1. An amorphous solid dispersion of Aficamten with one or more pharmaceutically acceptable polymers.

2. The amorphous solid dispersion of Aficamten according to claim 1, wherein the pharmaceutically acceptable polymers is selected from a group of Eudragit, Polyvinyl acetate Phthalate, PVP-K30, HPMC Phthalate, HPMCAS, HPMC, Copovidone and mixture thereof.

3. The amorphous solid dispersion of Aficamten of claim 1, wherein pharmaceutically acceptable polymer is PVP-K30.

4. The amorphous solid dispersion of Aficamten of claim 1, wherein pharmaceutically acceptable polymer is HPMC.

5. The amorphous solid dispersion of Aficamten according to claim 1, wherein the ratio of Aficamten and pharmaceutically acceptable polymer is range from about 1:2 to about 1:10.

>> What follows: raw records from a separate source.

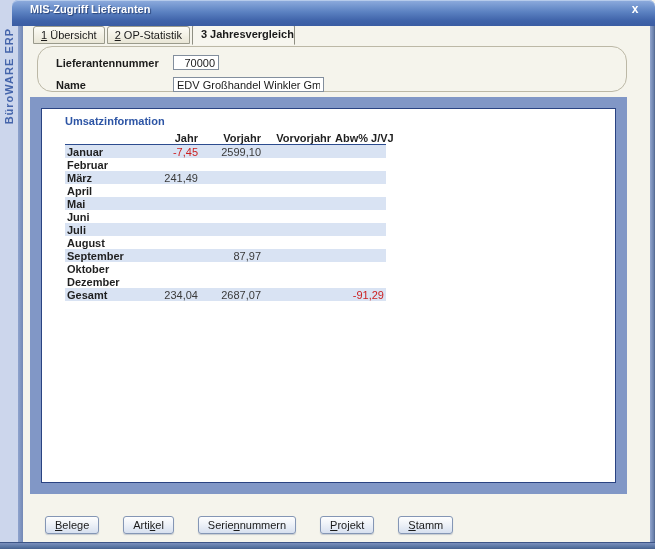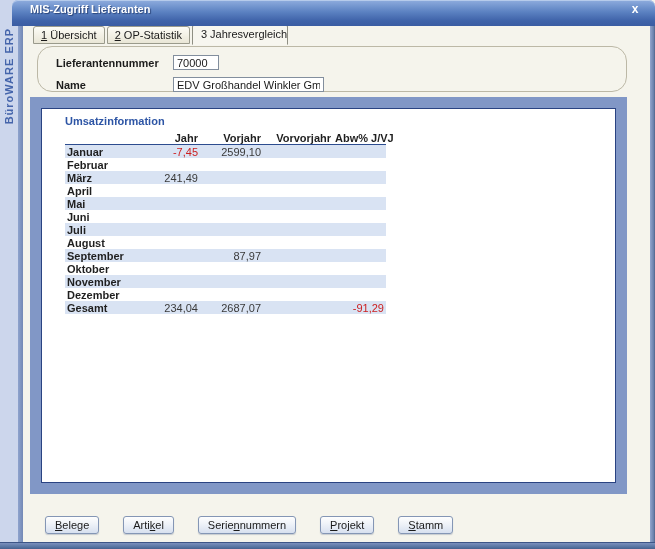"3 Jahresvergleich" .tab.active { font-weight: none -> bold }
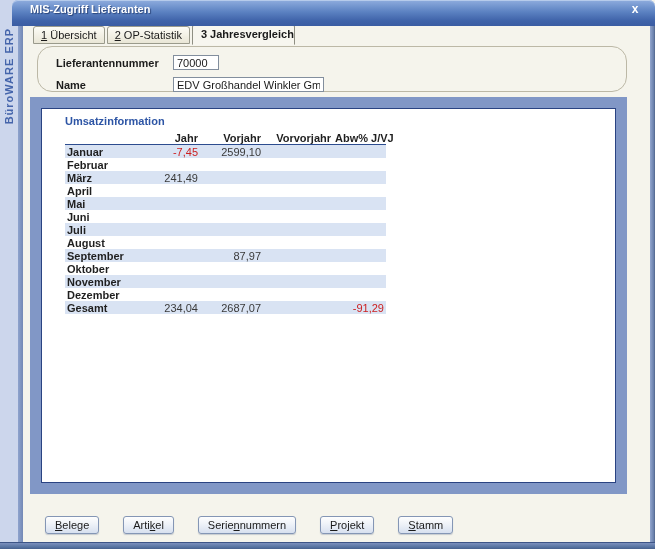"70000" .txt.num { text-align: left -> right }
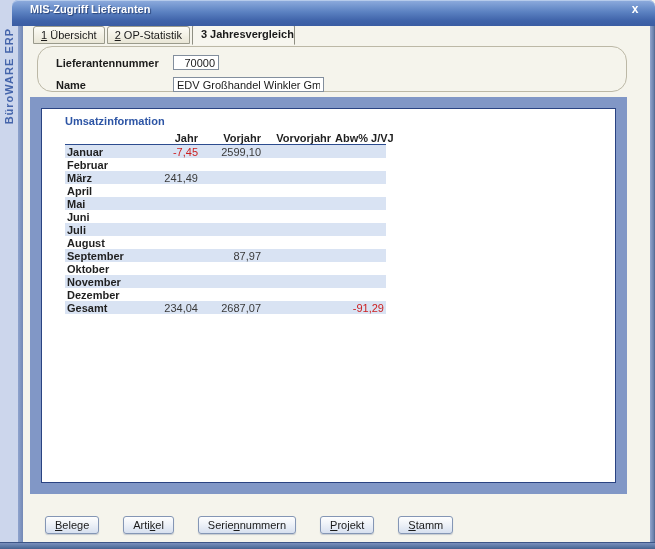"November" tr.stripe { html: <tr> <td>November</td> <td></td> <td></td> <td></td> <td></td> </tr> -> none }
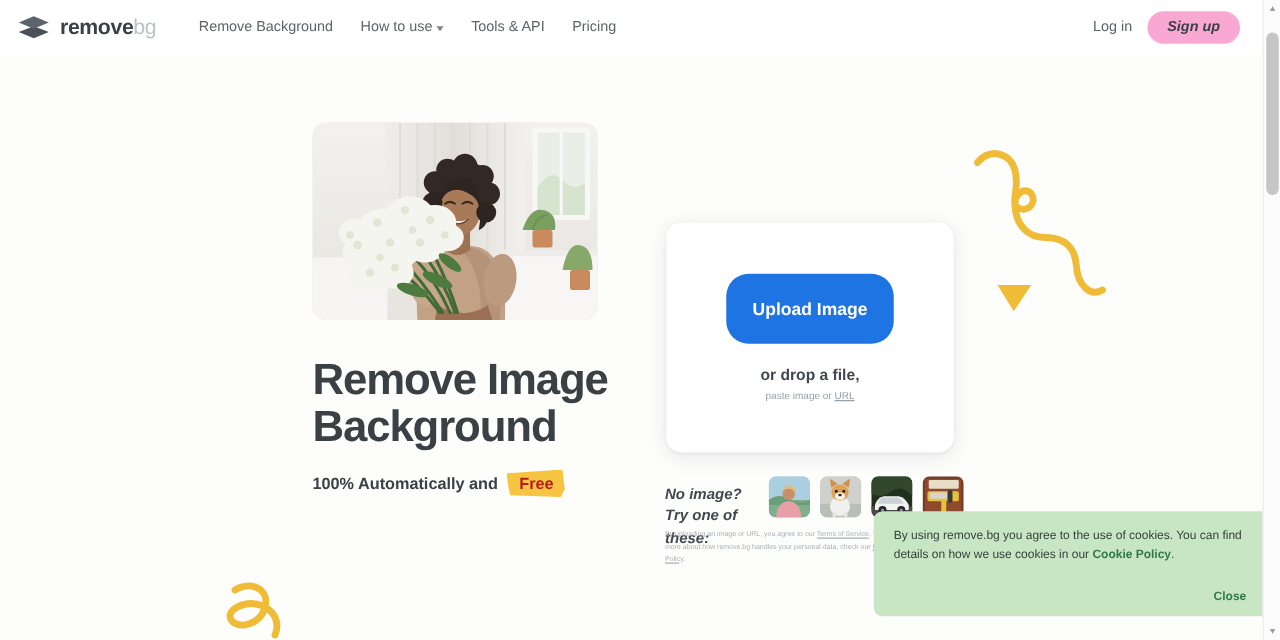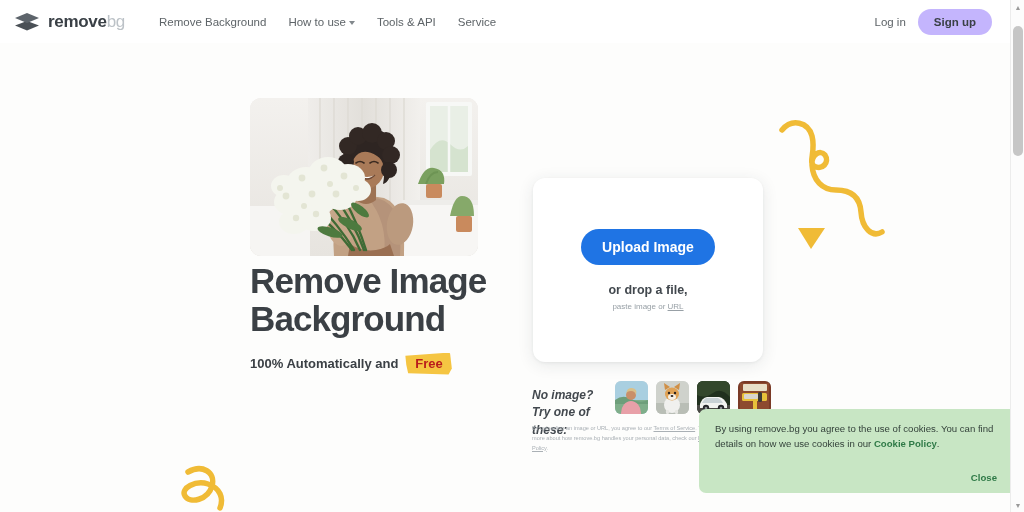"Service" span { text: Service -> Pricing }
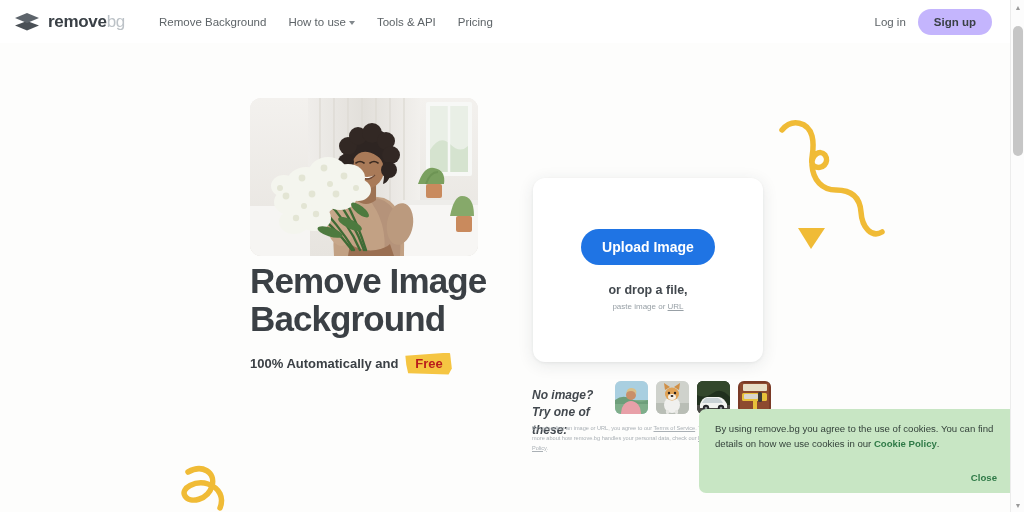"Sign up" .signup-btn { background: #c4b5fd -> #f9a8d4; font-style: none -> italic }
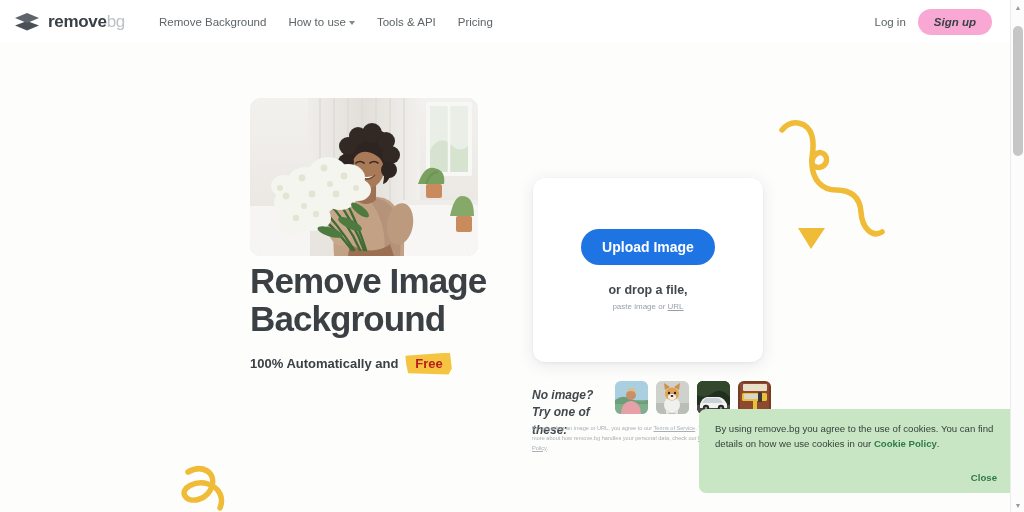"Upload Image" .upload-btn { padding: 10px 21px -> 20px 21px }
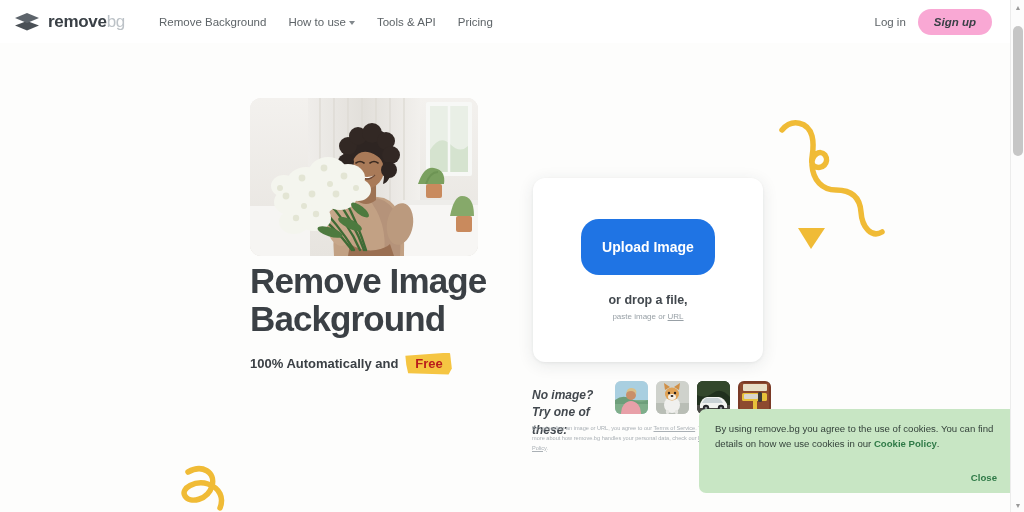"Remove Image" .hero-title { margin-top: 6px -> 29px }
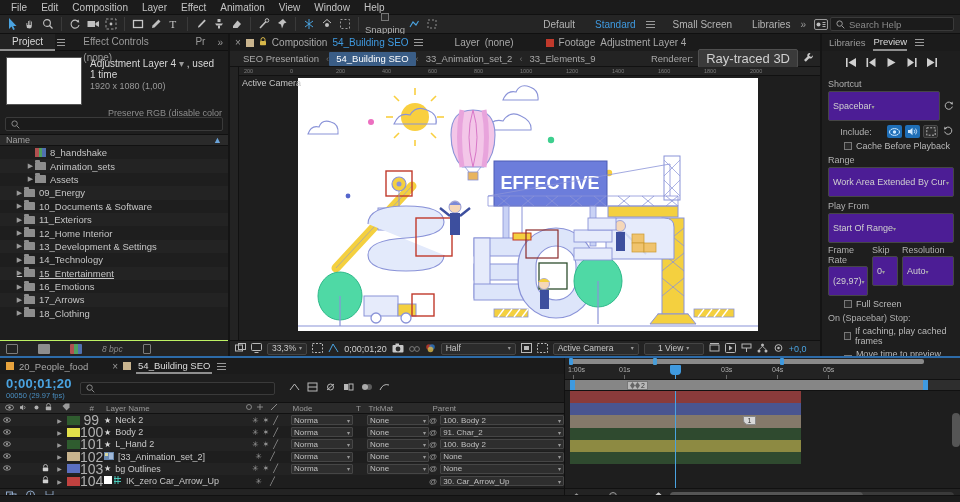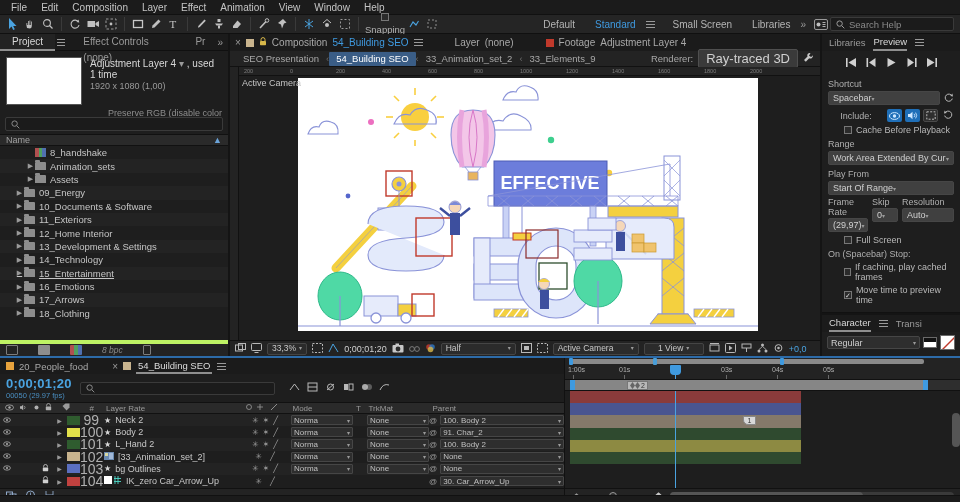"Spacebar" .rsel { background: #404040 -> #4c1d95; height: 14px -> 30px }
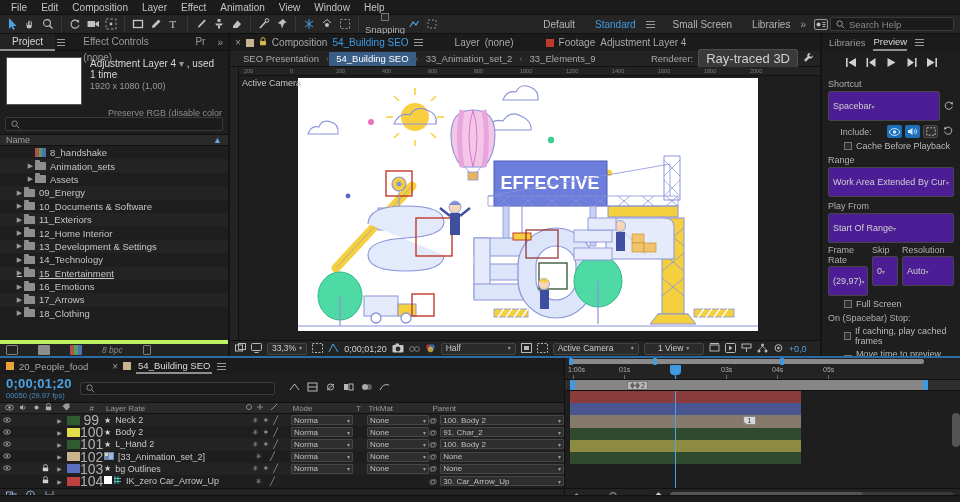"8 bpc" .projfoot { border-top: 4px solid #bef264 -> 1px solid #bef264 }
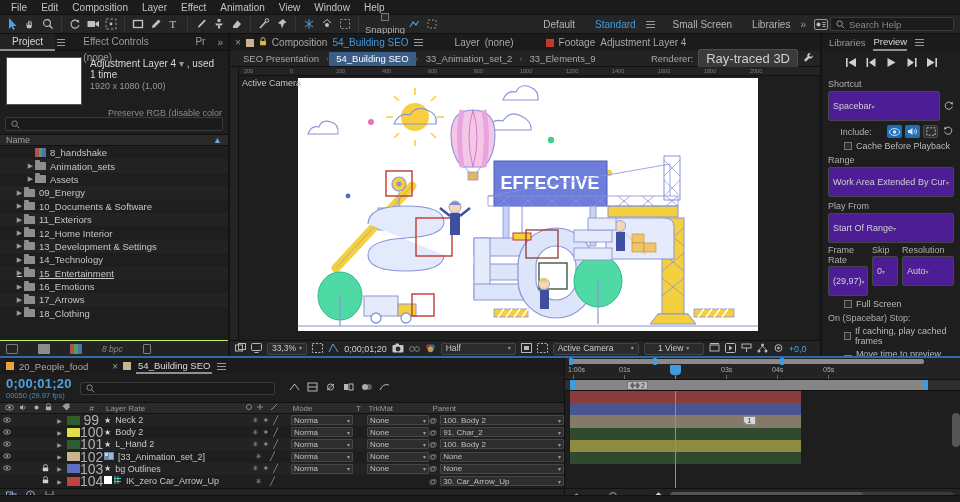"Layer Rate" span { text: Rate -> Name }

6. A process for the preparation of amorphous solid dispersion of Aficamten comprising,
a) dissolving Aficamten and one or more polymer in an organic solvent, and
b) isolating the solid amorphous solid dispersion of Aficamten.

7. The process of claim 6, wherein the polymer is selected from the group comprising: Eudragit, Polyvinyl acetate Phthalate, PVP-K30, HPMC Phthalate, HPMCAS, HPMC, Copovidone and mixture thereof.

8. The process of claim 6, wherein the organic solvent is methanol or methylene chloride.
9. The pharmaceutical composition comprising amorphous solid dispersion of Aficamten as defined in any of claims 1 to 8 and one or more pharmaceutically acceptable excipients.

10. Use of a morphous solid dispersion of Aficamten as defined in any of Claims 1 to 9, for the preparation of other solid-state forms of Aficamten, Aficamten co-crystals, Aficamten salts and their solid-state forms.